BEGIN AVAILABLE DATA
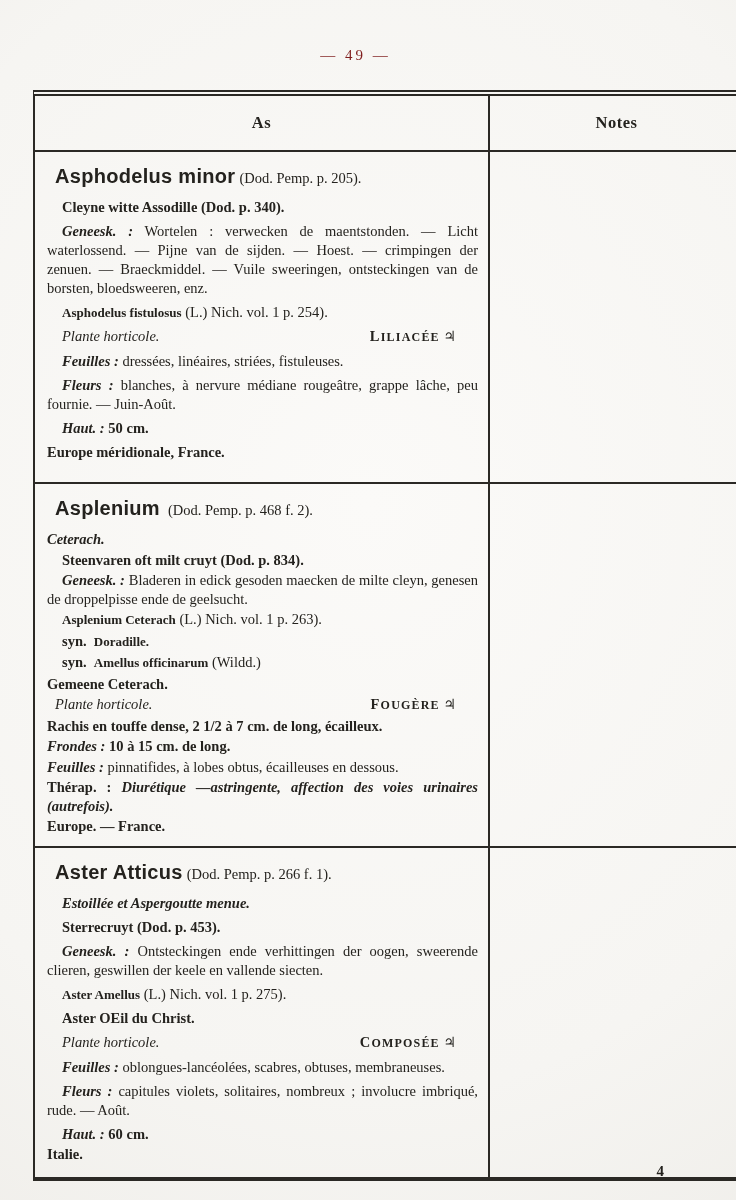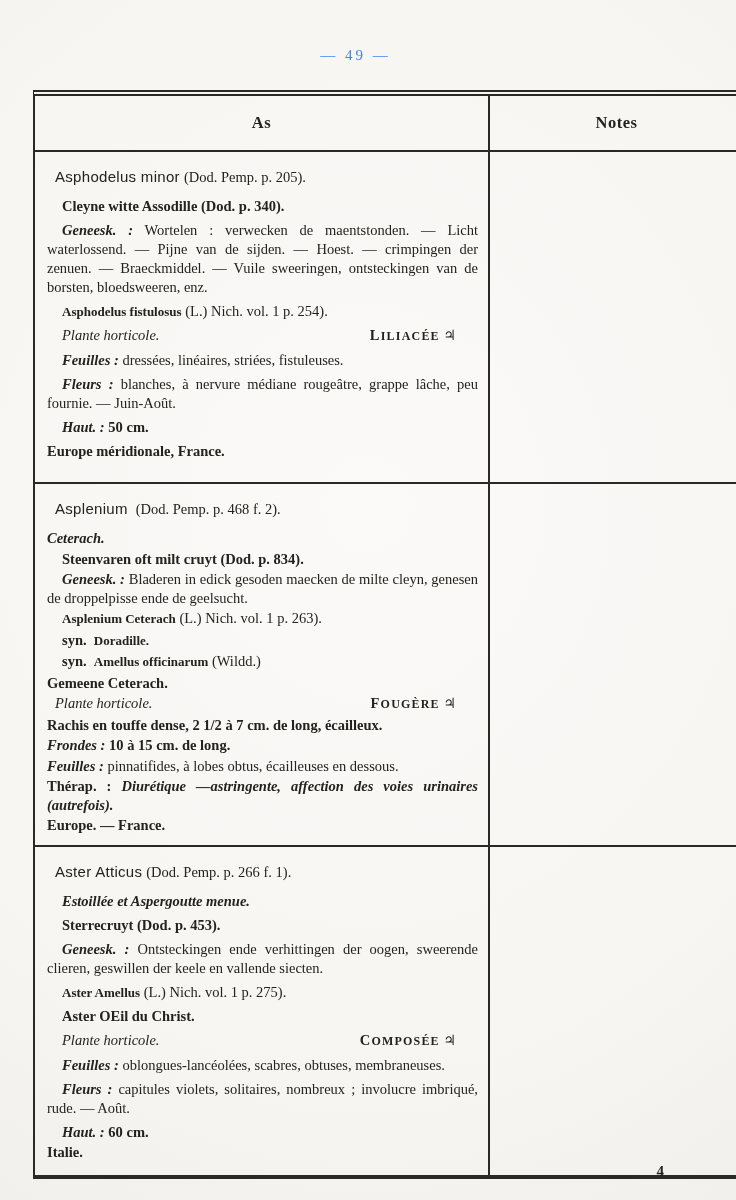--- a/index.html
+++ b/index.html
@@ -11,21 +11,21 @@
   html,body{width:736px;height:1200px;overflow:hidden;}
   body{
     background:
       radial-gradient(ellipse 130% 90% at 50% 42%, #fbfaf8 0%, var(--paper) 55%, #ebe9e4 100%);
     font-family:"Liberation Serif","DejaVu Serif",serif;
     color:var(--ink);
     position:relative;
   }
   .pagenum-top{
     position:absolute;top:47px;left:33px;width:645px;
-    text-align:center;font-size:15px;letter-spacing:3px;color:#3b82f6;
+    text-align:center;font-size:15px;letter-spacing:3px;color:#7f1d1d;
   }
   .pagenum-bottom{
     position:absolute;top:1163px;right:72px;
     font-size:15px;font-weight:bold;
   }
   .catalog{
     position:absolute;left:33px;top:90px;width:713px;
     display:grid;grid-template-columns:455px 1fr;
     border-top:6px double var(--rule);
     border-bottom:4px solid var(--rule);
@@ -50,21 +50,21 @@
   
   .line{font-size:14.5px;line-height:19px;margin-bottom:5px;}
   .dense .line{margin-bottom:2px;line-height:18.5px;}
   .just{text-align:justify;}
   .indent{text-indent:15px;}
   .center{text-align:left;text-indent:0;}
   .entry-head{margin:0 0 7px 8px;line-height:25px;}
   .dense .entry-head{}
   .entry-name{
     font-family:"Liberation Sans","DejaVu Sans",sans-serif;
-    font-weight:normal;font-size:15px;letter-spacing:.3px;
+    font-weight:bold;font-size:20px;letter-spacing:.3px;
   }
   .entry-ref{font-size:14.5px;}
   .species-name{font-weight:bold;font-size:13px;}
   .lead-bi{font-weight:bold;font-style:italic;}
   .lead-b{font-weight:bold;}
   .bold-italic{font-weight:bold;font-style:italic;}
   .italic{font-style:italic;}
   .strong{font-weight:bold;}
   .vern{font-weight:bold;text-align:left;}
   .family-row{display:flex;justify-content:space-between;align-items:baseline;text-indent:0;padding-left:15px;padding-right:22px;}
END AVAILABLE DATA
WORK ORDER:
Your reply should restate the data above word for word and contain no pictures.

ANSWER FOR THIS EXERCISE:
--- a/index.html
+++ b/index.html
@@ -11,21 +11,21 @@
   html,body{width:736px;height:1200px;overflow:hidden;}
   body{
     background:
       radial-gradient(ellipse 130% 90% at 50% 42%, #fbfaf8 0%, var(--paper) 55%, #ebe9e4 100%);
     font-family:"Liberation Serif","DejaVu Serif",serif;
     color:var(--ink);
     position:relative;
   }
   .pagenum-top{
     position:absolute;top:47px;left:33px;width:645px;
-    text-align:center;font-size:15px;letter-spacing:3px;color:#3b82f6;
+    text-align:center;font-size:15px;letter-spacing:3px;color:#7f1d1d;
   }
   .pagenum-bottom{
     position:absolute;top:1163px;right:72px;
     font-size:15px;font-weight:bold;
   }
   .catalog{
     position:absolute;left:33px;top:90px;width:713px;
     display:grid;grid-template-columns:455px 1fr;
     border-top:6px double var(--rule);
     border-bottom:4px solid var(--rule);
@@ -50,21 +50,21 @@
   
   .line{font-size:14.5px;line-height:19px;margin-bottom:5px;}
   .dense .line{margin-bottom:2px;line-height:18.5px;}
   .just{text-align:justify;}
   .indent{text-indent:15px;}
   .center{text-align:left;text-indent:0;}
   .entry-head{margin:0 0 7px 8px;line-height:25px;}
   .dense .entry-head{}
   .entry-name{
     font-family:"Liberation Sans","DejaVu Sans",sans-serif;
-    font-weight:normal;font-size:15px;letter-spacing:.3px;
+    font-weight:bold;font-size:20px;letter-spacing:.3px;
   }
   .entry-ref{font-size:14.5px;}
   .species-name{font-weight:bold;font-size:13px;}
   .lead-bi{font-weight:bold;font-style:italic;}
   .lead-b{font-weight:bold;}
   .bold-italic{font-weight:bold;font-style:italic;}
   .italic{font-style:italic;}
   .strong{font-weight:bold;}
   .vern{font-weight:bold;text-align:left;}
   .family-row{display:flex;justify-content:space-between;align-items:baseline;text-indent:0;padding-left:15px;padding-right:22px;}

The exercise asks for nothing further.